Aksi spontan ini dilakukan legislator Manggarai Barat dari Daerah Pemilihan (Dapil) III (Lembor, Lembor Selatan, dan Welak) tersebut sebagai bentuk kepedulian terhadap ketersediaan fasilitas penunjang wawasan bagi siswa di wilayah asalnya.
Bantuan ini disalurkan untuk dua sekolah di Kecamatan Lembor Selatan yakni SMPK Kaca sekolah binaan Suster Suster dari kongregasi CIJ dan SDK Kaca.
Respons Pihak Sekolah
Bantuan ini disambut baik oleh pihak sekolah. Kepala SMPK Kaca, Sr. Cyrilla, CIJ, menyampaikan apresiasinya mengingat sekolah yang dipimpinnya masih tergolong baru dan memiliki fasilitas terbatas.
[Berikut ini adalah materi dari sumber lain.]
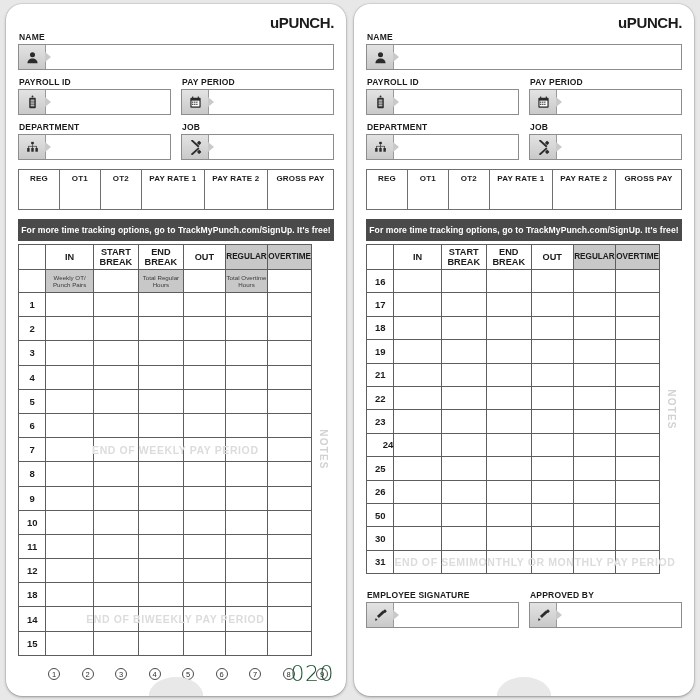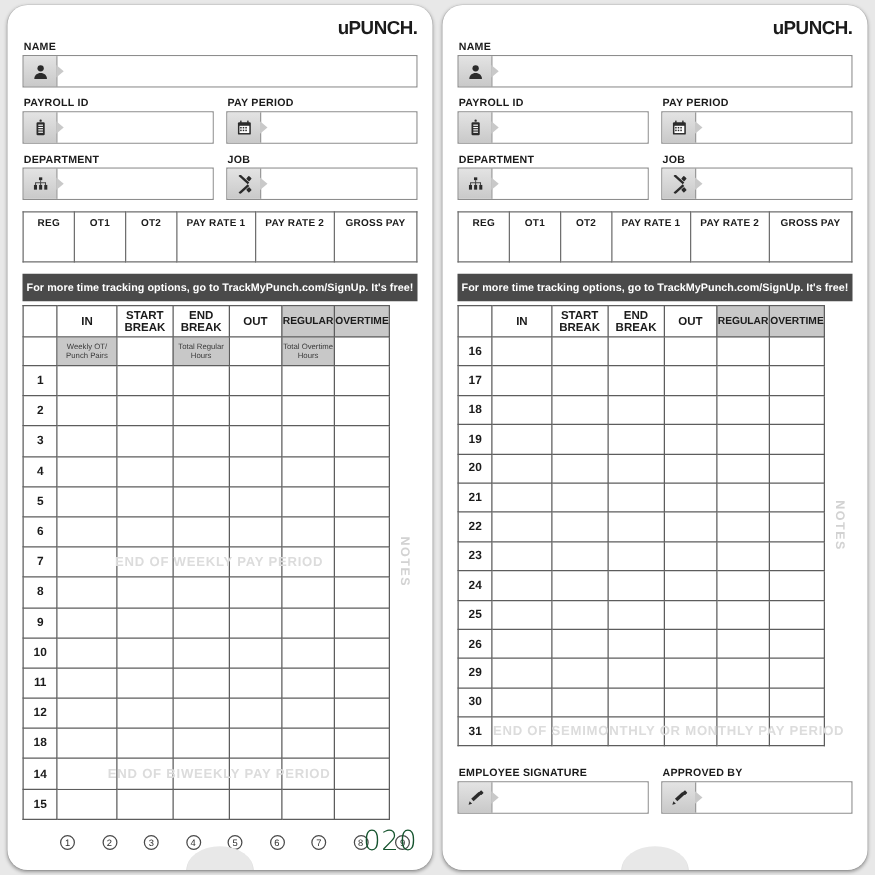"20" tr.body { html: <tr> <td>20</td> <td></td> <td></td> <td></td> <td></td> <td></td> <td></td> </tr> -> none }
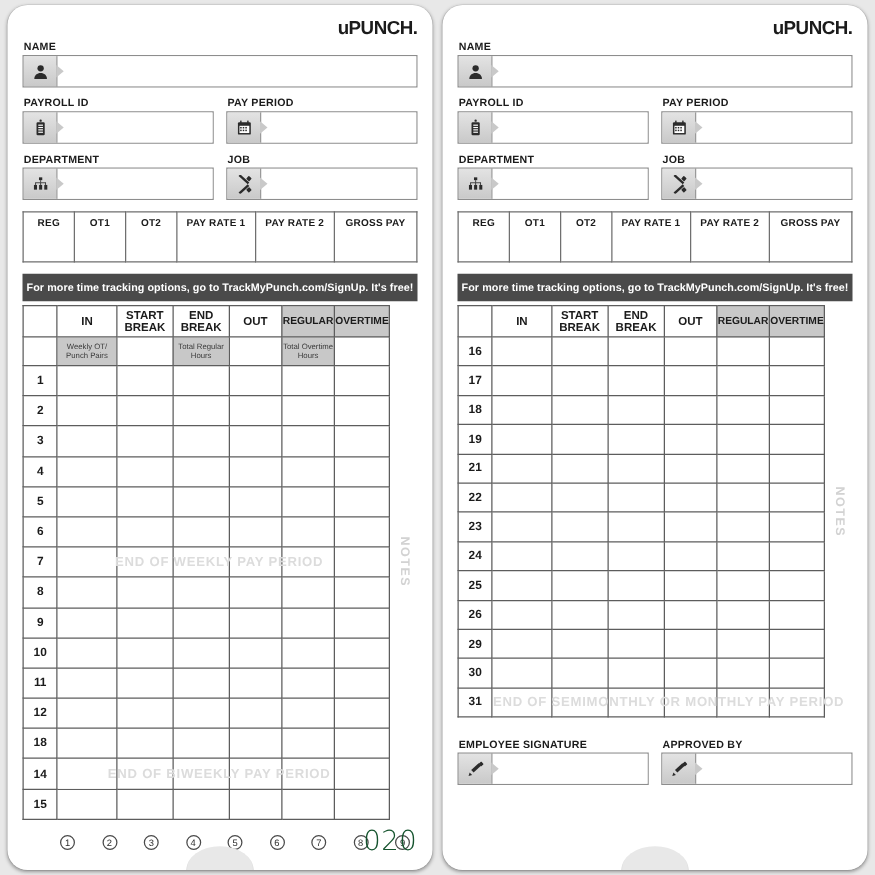"24" td.num { text-align: none -> right }
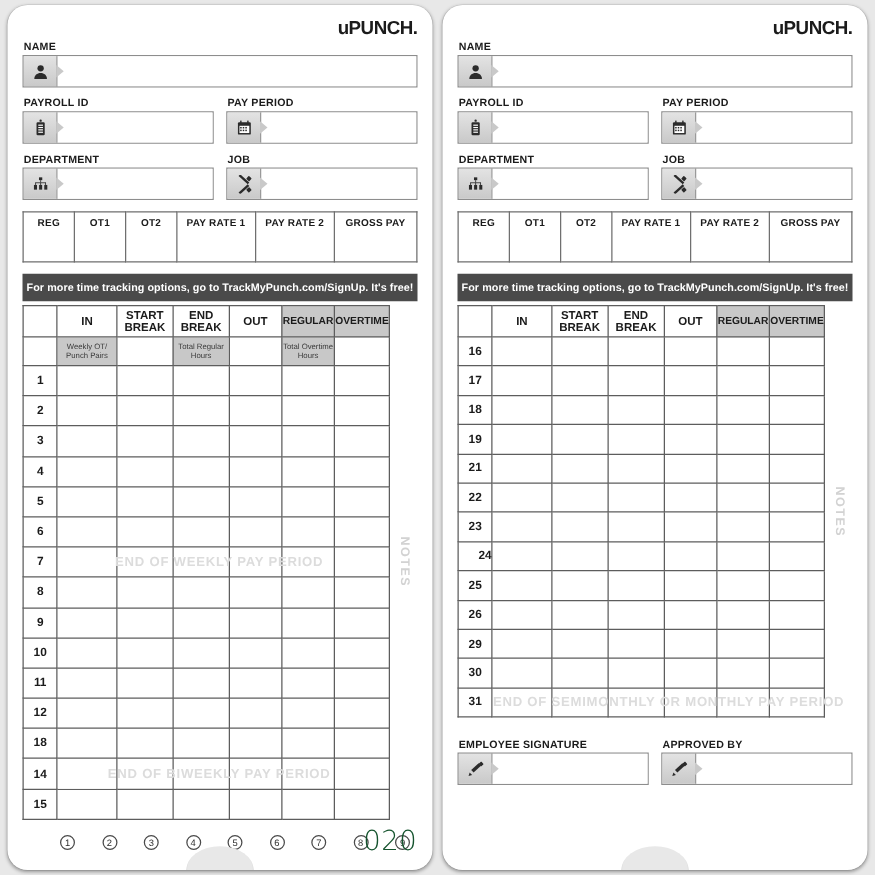"29" td.num { text: 29 -> 50 }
”Kami dari pihak sekolah sangat berterima kasih mendapat bantuan berupa buku literasi untuk siswa, sehingga menanam budaya literasi bagi siswa, membuka wawasan, aktif dan kreatif bagi siswa demi masa depan mereka,” ujar Sr. Cyrilla saat dikonfirmasi pada Kamis (9/4/2026) sore.
Ia menambahkan, bantuan tersebut sangat berarti untuk mengisi perpustakaan SMPK Kaca yang baru didirikan pada tahun 2019. “Sangat senang karena perpustakaan kami masih kurang,” imbuhnya.
Senada dengan hal tersebut, Kepala SDK Kaca, Arjono Kaji, mengungkapkan rasa bangga atas kepekaan Siprianus Anjelo terhadap kebutuhan mendesak para siswa. Selama ini, pihak sekolah mengaku kesulitan mengakses buku bacaan selain buku teks pelajaran.
”Terus terang saja, selama ini kami tidak mempunyai akses untuk mendapatkan buku bacaan siswa selain buku teks pelajaran. Untuk buku teks pelajaran kami selalu didatangi oleh penerbit, namun untuk buku non-teks kami kesulitan akses. Adapun jumlah buku yang diserahkan kemarin kurang lebih 3.000 eksemplar,” jelas Arjono.
Sebagai alumni dari SDK Kaca, Arjono berharap Siprianus tetap konsisten memberikan perhatian pada almamaternya, terutama terkait sarana dan prasarana penunjang kegiatan belajar mengajar (KBM).
Inisiatif Pribadi
Siprianus Anjelo menegaskan bahwa pengadaan bantuan buku tersebut merupakan inisiatif pribadi dan murni dorongan nurani untuk mencetak generasi masa depan yang mandiri. Ia menggarisbawahi bahwa bantuan ini tidak menggunakan anggaran negara.
”Saya salurkan bantuan ini benar-benar dari niat saya sendiri dan bukan bersumber dari uang daerah atau uang negara. Bagi saya, buku merupakan kebutuhan vital bagi para siswa dan tidak bisa mengharapkan satu-satunya sumber pengetahuan dari guru. Agar anak bisa belajar mandiri, tentunya harus didukung dengan ketersediaan berbagai literatur yang dapat diakses,” tegas Sipri.
Kehadiran Siprianus di Lembor Selatan selama ini dikenal oleh konstituennya sebagai sosok yang peka terhadap keluhan masyarakat, bahkan sebelum aspirasi tersebut disampaikan secara resmi melalui forum-forum formal.